The enumeration of possible causes might be indefinitely prolonged. Scanzoni's classical monograph on chronic metritis contains a much larger number. As remarked by Fritsch,14 "In the elastic bands of his conception of the disease every catarrh, every affection of the uterus, fitted finally snugly into place." The more common efficient causes have been indicated.
14 Op. cit., p. 299.
PATHOLOGICAL ANATOMY.—Modern pathological doctrines on chronic metritis are largely modifications of the opinions so ably advocated by Scanzoni15 in 1863. Scanzoni, while fully recognizing the various forms of chronic uterine infarct, simplified the study of the subject by comprehending them all under two stages: I. the stage of infiltration; II. the stage of induration.
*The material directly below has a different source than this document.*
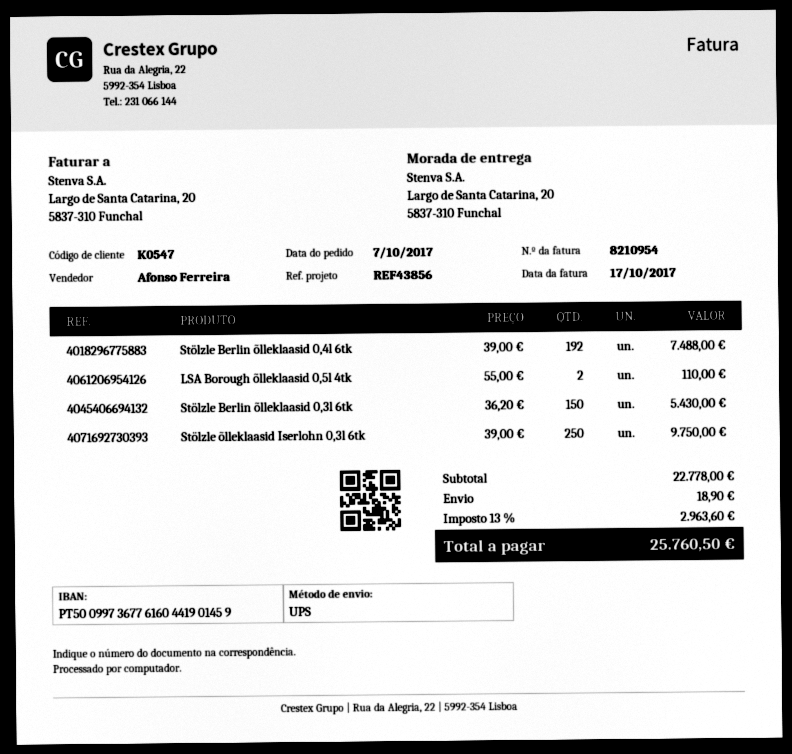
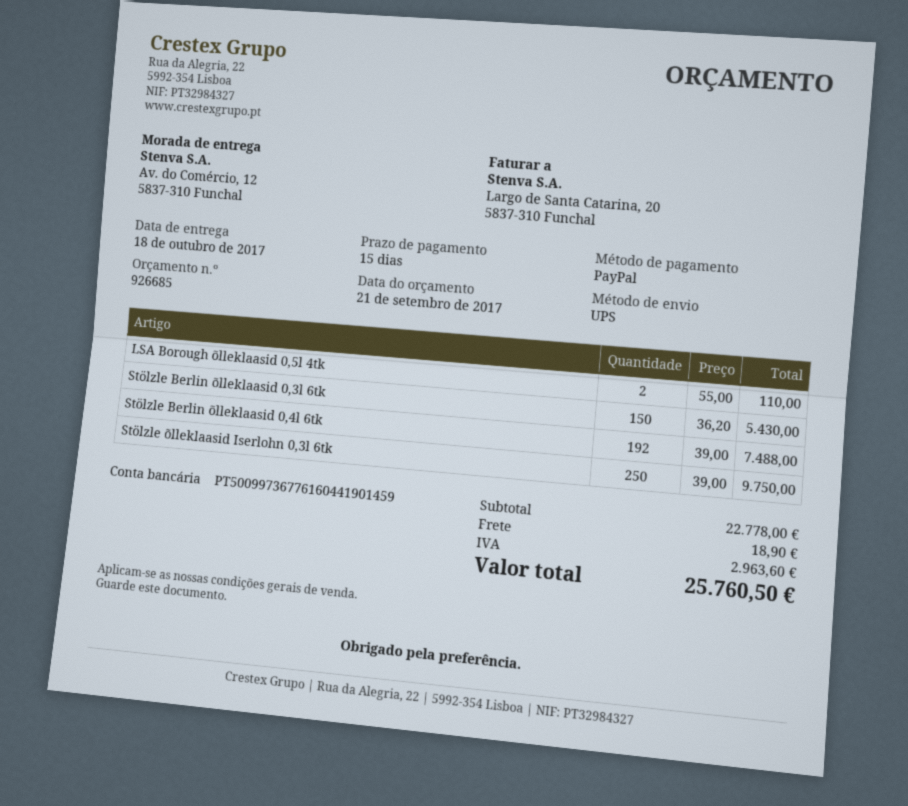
ship to: Largo de Santa Catarina, 20, 5837-310 Funchal -> Av. do Comércio, 12, 5837-310 Funchal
15 Die Chronische Metritis, Wien, 1863.
I. In the first stage the uterine tissue is infiltrated with serum, blood, and fibrin (serös-blutige, serös-faserstoffige Infiltration). The organ is in a state of engorgement oedema, the consequence of active and passive hyperæmia. It is enlarged in volume, altered in shape, reddened and more or less sensitive on pressure, soft and doughy to the sense of touch. The uterus may remain in this condition, or, after a longer or shorter interval, pass over into the stage of induration. Long-continued venous hyperæmia leads with comparative infrequency to induration, although intercurrent inflammations, exudations, and new formations of tissue may produce that effect. This stage cannot be invariably viewed as of an inflammatory character. These enlargements of the uterus are frequently examples of the nutritive disturbances commonly observed in other organs in consequence of long-continued venous hyperæmia. The close correspondence of Scanzoni's stage of infiltration with Emmet's congestive hypertrophy is at once apparent.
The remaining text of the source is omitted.